GESTÃO E INVESTIMENTOS
Luiz Inácio Lula da Silva defende endividamento para obras de infraestrutura
Presidente argumenta que financiamento para obras de infraestrutura cria ativos nacionais. Tesouro Nacional registra dívida pública de R$ 9,27 trilhões.
O presidente Luiz Inácio Lula da Silva (PT) defendeu o endividamento do país como ferramenta estratégica para a construção de infraestrutura, ao argumentar que esses recursos não configuram gastos, mas sim a criação de ativos nacionais. A posição foi manifestada nesta quinta-feira (30), durante entrevista ao podcast Inteligência Ltda., onde o mandatário delineou as prioridades do governo federal.
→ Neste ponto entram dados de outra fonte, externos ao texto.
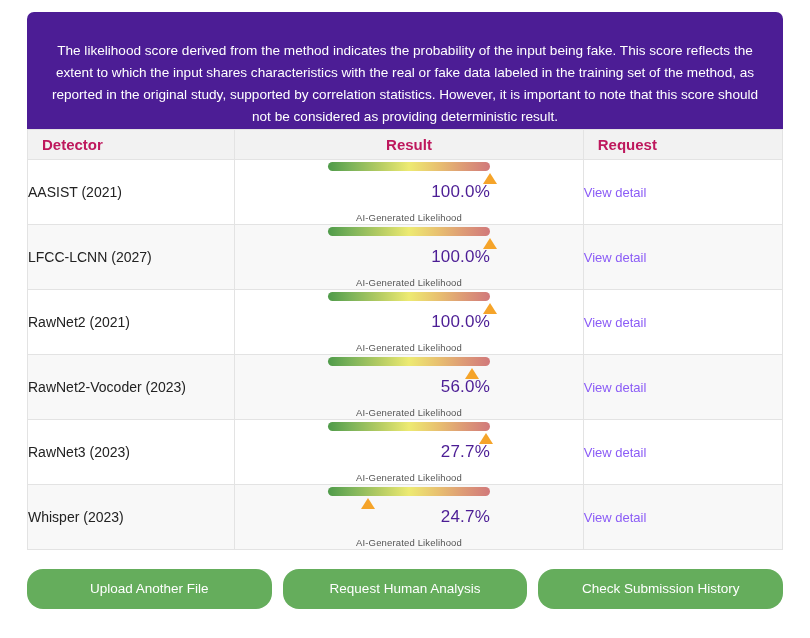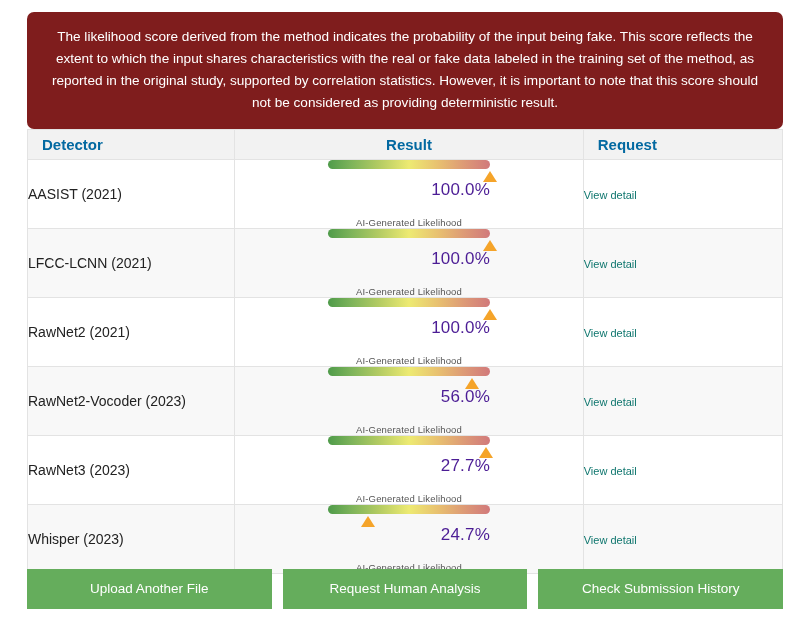--- a/index.html
+++ b/index.html
@@ -26,13 +26,13 @@
     left: 27px;
     top: 12px;
     width: 756px;
-    background: #7f1d1d;
+    background: #4c1d95;
     border-radius: 7px;
     color: #ffffff;
     font-size: 13.6px;
     line-height: 1.62;
     text-align: center;
-    padding: 14px 22px 15px 22px;
+    padding: 28px 22px 15px 22px;
   }
 
   

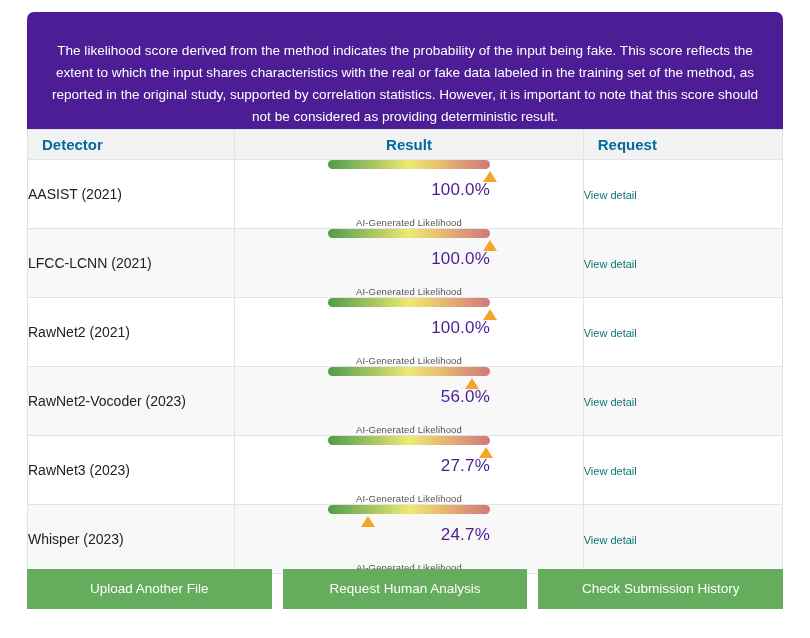--- a/index.html
+++ b/index.html
@@ -56,7 +56,7 @@
     height: 30px;
     font-size: 15px;
     font-weight: bold;
-    color: #0369a1;
+    color: #be185d;
     padding: 0 14px;
   }
   .th-detector { text-align: left; width: 207px; }

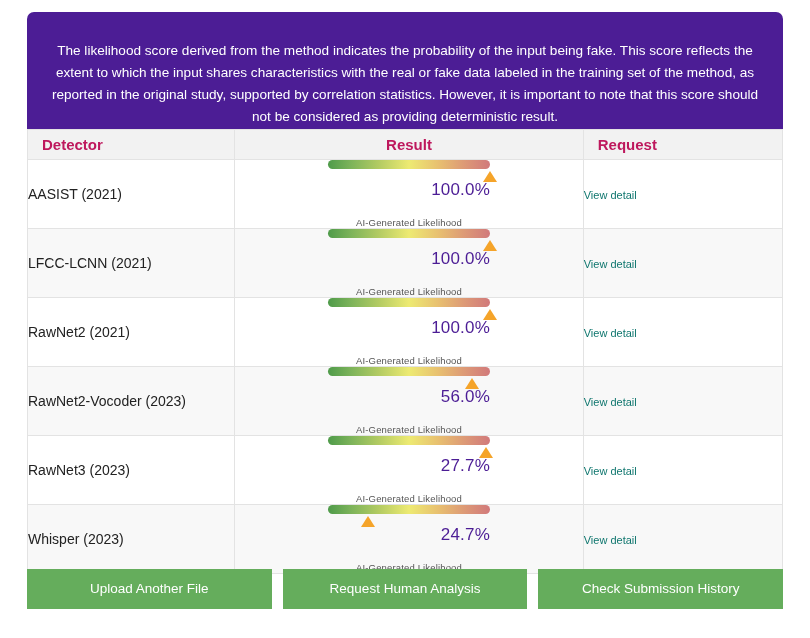--- a/index.html
+++ b/index.html
@@ -78,8 +78,8 @@
     text-align: left;
   }
   .detail-link {
-    color: #0f766e;
-    font-size: 11px;
+    color: #8b5cf6;
+    font-size: 13px;
     text-decoration: none;
     cursor: pointer;
   }

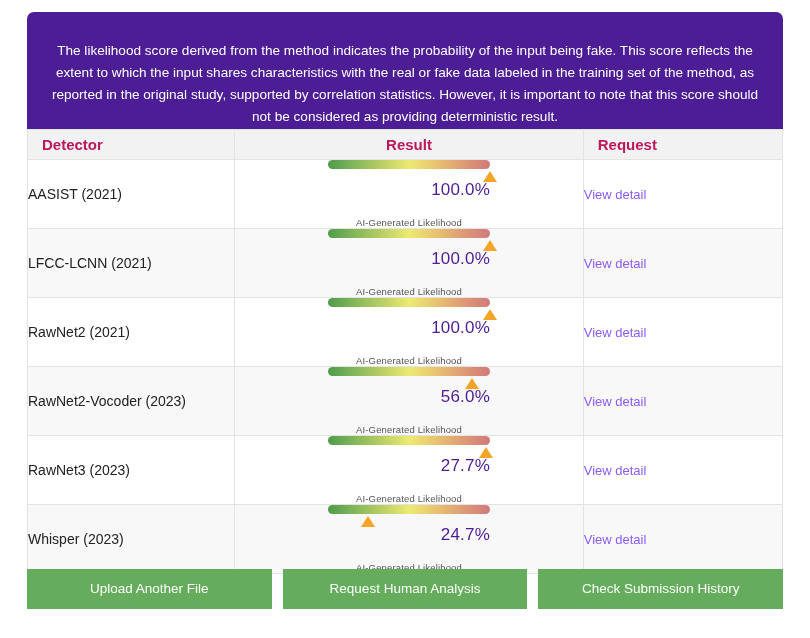--- a/index.html
+++ b/index.html
@@ -122,7 +122,7 @@
     letter-spacing: 0.2px;
   }
   .gauge-caption {
-    margin-top: 17px;
+    margin-top: 10px;
     text-align: center;
     font-size: 9.5px;
     color: #555555;

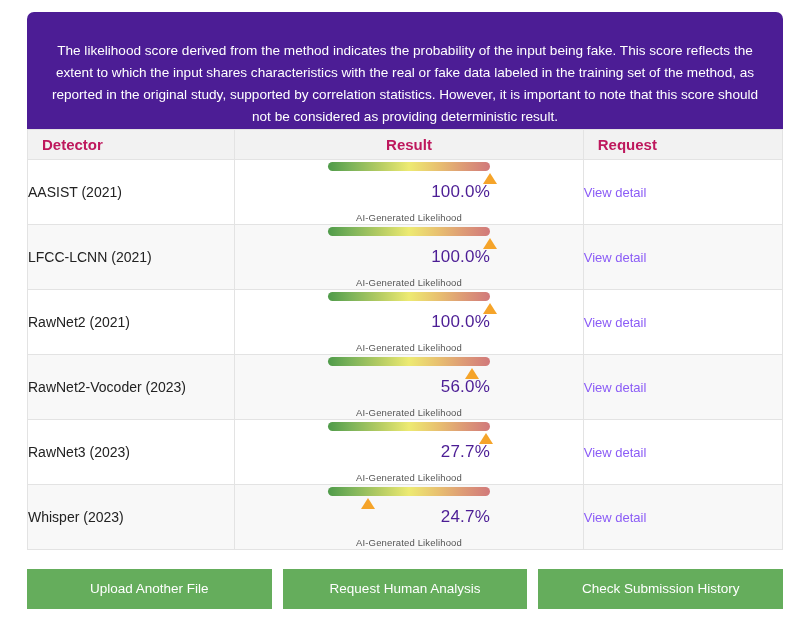--- a/index.html
+++ b/index.html
@@ -185,7 +185,7 @@
           <td class="cell-details"><a class="detail-link">View detail</a></td>
         </tr>
         <tr>
-          <td class="cell-detector">LFCC-LCNN (2021)</td>
+          <td class="cell-detector">LFCC-LCNN (2027)</td>
           <td class="cell-result">
             <div class="gauge">
               <div class="gauge-bar">

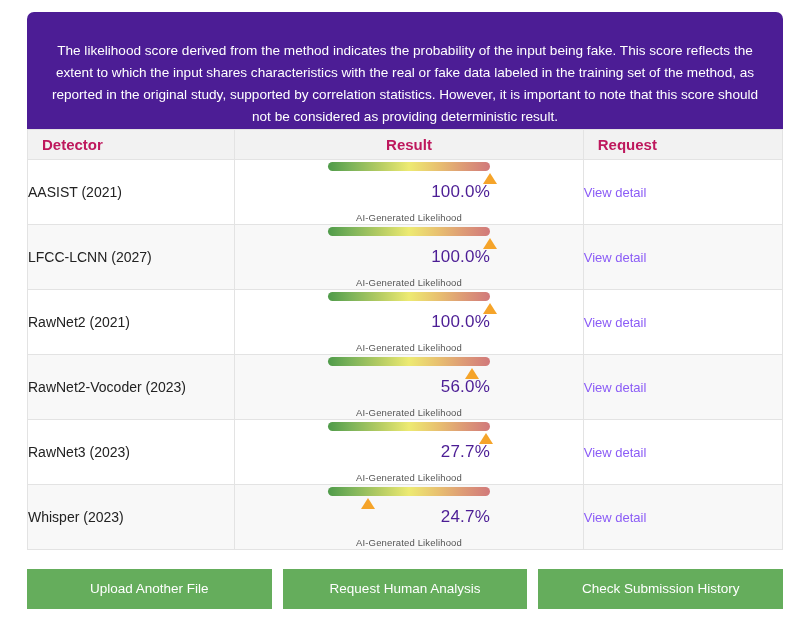--- a/index.html
+++ b/index.html
@@ -143,7 +143,7 @@
     height: 40px;
     background: #65ad5c;
     border: none;
-    border-radius: 0;
+    border-radius: 16px;
     color: #ffffff;
     font-size: 13.5px;
     font-family: "Liberation Sans", sans-serif;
Ao diferenciar categorias de despesas, o presidente sustentou que a contratação de empréstimos destinados a obras como estradas, portos e aeroportos deve ser interpretada como uma medida positiva para o patrimônio público. Segundo sua avaliação, a viabilização de serviços essenciais à população, como educação e saúde, depende diretamente da alocação de verbas, e não apenas de diretrizes discursivas.
No que tange ao equilíbrio fiscal, o presidente destacou a importância de manter o controle sobre despesas correntes, como o pagamento de salários, para assegurar que a margem orçamentária para investimentos não seja comprometida. Na mesma ocasião, ele criticou mecanismos de contenção de gastos implementados após 2016, a exemplo do teto de gastos, ao afirmar que tais medidas teriam atuado como freios ao desenvolvimento nacional sob a justificativa de atender expectativas do mercado.
Como demonstração da estratégia econômica, foi citado o PAC (Programa de Aceleração do Crescimento), que projeta investimentos próximos a R$ 1,7 trilhão, com a indicação de que a maior parte desse montante já está em fase de aplicação.
O cenário econômico que embasa o debate financeiro reflete a trajetória recente da Dívida Pública Mobiliária Federal interna (DPMFi). Dados divulgados pelo Tesouro Nacional nesta quarta-feira (29) mostram que o estoque da dívida pública federal do Brasil atingiu R$ 9,268 trilhões em junho. O resultado representa uma alta de 2,61% frente ao mês de maio, impulsionada por uma emissão líquida de R$ 143,3 bilhões e pela apropriação de juros na ordem de R$ 85,16 bilhões.